Viral Images: Identifying Reprintings within 1.5 Million Photographs in Chronicling America
2026-06-15 • Digital Libraries
Digital LibrariesInformation Retrieval
AI summaryⓘ
The authors studied millions of old American newspaper photos to find pictures that were printed multiple times across different papers. They used a computer method called CLIP to compare and group similar images without needing labels. This helped them find repeating photos and ads, showing how newspapers shared visual content a lot, much like viral text. They also created a website to help researchers explore these image groups easily.

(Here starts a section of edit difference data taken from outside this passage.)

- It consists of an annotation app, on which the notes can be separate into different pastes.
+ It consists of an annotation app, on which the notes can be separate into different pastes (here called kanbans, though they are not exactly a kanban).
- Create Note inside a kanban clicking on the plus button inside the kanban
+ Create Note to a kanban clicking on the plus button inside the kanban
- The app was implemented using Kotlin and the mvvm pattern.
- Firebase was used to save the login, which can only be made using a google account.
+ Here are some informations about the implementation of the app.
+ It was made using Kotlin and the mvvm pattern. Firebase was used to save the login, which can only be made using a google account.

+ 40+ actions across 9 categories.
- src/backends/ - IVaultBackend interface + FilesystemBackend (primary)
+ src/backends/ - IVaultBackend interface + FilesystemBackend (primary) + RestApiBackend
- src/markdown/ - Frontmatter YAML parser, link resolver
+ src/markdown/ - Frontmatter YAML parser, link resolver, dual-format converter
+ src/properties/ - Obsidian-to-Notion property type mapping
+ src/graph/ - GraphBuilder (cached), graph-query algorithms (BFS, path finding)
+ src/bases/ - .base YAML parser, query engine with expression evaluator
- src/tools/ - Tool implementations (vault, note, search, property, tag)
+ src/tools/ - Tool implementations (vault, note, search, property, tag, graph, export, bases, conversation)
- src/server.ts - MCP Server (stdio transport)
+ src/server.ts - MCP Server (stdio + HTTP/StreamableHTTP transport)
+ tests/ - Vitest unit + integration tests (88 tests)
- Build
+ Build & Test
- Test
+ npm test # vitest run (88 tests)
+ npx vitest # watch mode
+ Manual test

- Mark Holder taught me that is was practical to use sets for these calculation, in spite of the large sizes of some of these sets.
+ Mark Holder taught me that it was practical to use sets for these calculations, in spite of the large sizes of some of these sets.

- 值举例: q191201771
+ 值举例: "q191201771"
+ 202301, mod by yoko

Chronicling Americahistoric newspapersCLIPimage clusteringvisual culturenewspaper reprintingunsupervised learningcontrastive learningdigital humanities
Authors
Bruno Buccalon, Yueran Sun, Benjamin Charles Germain Lee
Abstract
Within the millions of digitized historic American newspapers in the Chronicling America initiative are tens of millions of photographs, illustrations, cartoons, and advertisements. Much of this visual culture is shared across newspaper titles and issues. Just as reprinted texts within these newspapers speak to the virality of textual content, so too does this reprinted visual culture speak to newspapers as sites of constant information circulation and exchange. In this paper, we introduce Viral Images, a project to identify reprintings within 1.5 million photographs in Chronicling America. For our analysis, we adopt the Newspaper Navigator dataset of extracted photographs from over 16 million pages in Chronicling America. We introduce an unsupervised method of identifying reprintings by leveraging contrastive language-image pretraining (CLIP) to embed these 1.5 million photographs and applying clustering to identify re-printed content. We detail our public interface, https://viral-images.org, which we designed in order to enable humanists to interactively browse and study these identified clusters. In addition, we analyze the identified clusters, uncovering a diversity of photographs and advertisements that have been circulated across different newspapers over time.